Much to my horror, our Catalan teacher from school has contacted me with a proposal to set up an on-line system where we can continue our studies.  I must admit that I was fully prepared to let my school time fade into the general chaos of a society in meltdown, but this (admittedly positive) offer is something that I will not, in all conscience, be able to ignore and consequently the Catalan lessons will be up and running again in some form, and “lo, my fit is come again!”
     As far as I understand the proposal, this will be based on a written form of social messaging system rather than a live face-to-screen experience, but who knows how this will develop?  I will have to knuckle down and get our merry band together and see where we go!

On another cultural tack: I have just finished reading an on-line essay called “The Fabric of History.  Power and Piety in the Pellegrinaio of Santa Maria della Scala” on the Academia website that offers a wide range of papers to read free, gratis and for nothing – though, as ever, there is a premium service that you can access by paying a fee.  I have downloaded two of my own papers on Art History to the site and have read numerous interesting (and sometimes impenetrable) papers in return.  I recommend it without reservation.
     This particular paper refers to a Renaissance hospital building in Sienna that is decorated with a series of murals that reward further study.  This paper takes an historical approach and there is something delightful in having your memory jogged, as one of the essays on a previous OU course that I took concerned one of the panels of this very fresco.  The rivalry between Florence and Sienna; popes and anti-popes; humanism and religion; piety and profit; charity and war; status and death – all are there in the backstory to the frescos.

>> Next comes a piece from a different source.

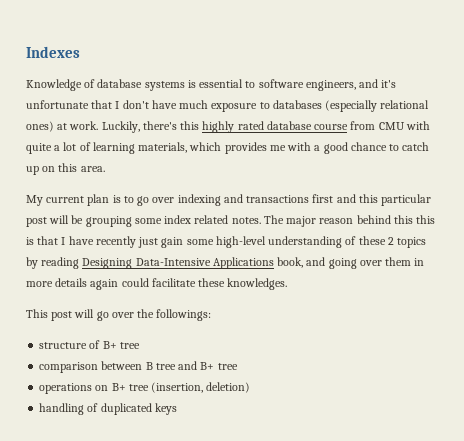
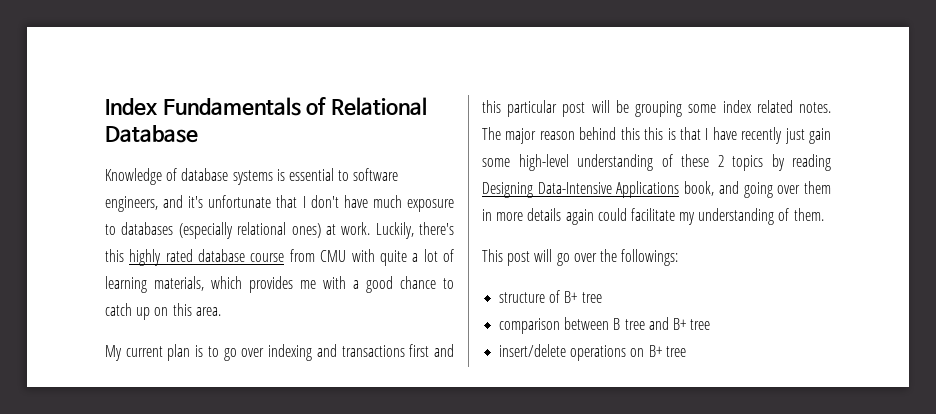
[26,46,80,58] Indexes -> [105,97,427,116] [105,125,198,143] Index Fundamentals of Relational Database
[198,278,288,290] these knowledges. -> [679,208,824,225] my understanding of them.
(238, 366) none -> [499,344,567,357] insert/delete
[151,382,251,393] [39,403,177,415] (insertion, deletion) // handling of duplicated keys -> (686, 351) none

     It was interesting that I read the paper with an eye that was constantly looking for ideas and quotations that I could use in my own essay.  This would have been very, very useful when I was doing my own work on the frescos and would have made my final mark higher I think!  As it is, I can read through with remembered scholarship and relax.  The paper is worth reading and the frescos are readily available to view on line. 
     And if you have never heard of the place and don’t know the frescos, then I would humbly suggest that given our home-bound existence at the moment, you could profitably spend some time reading and looking!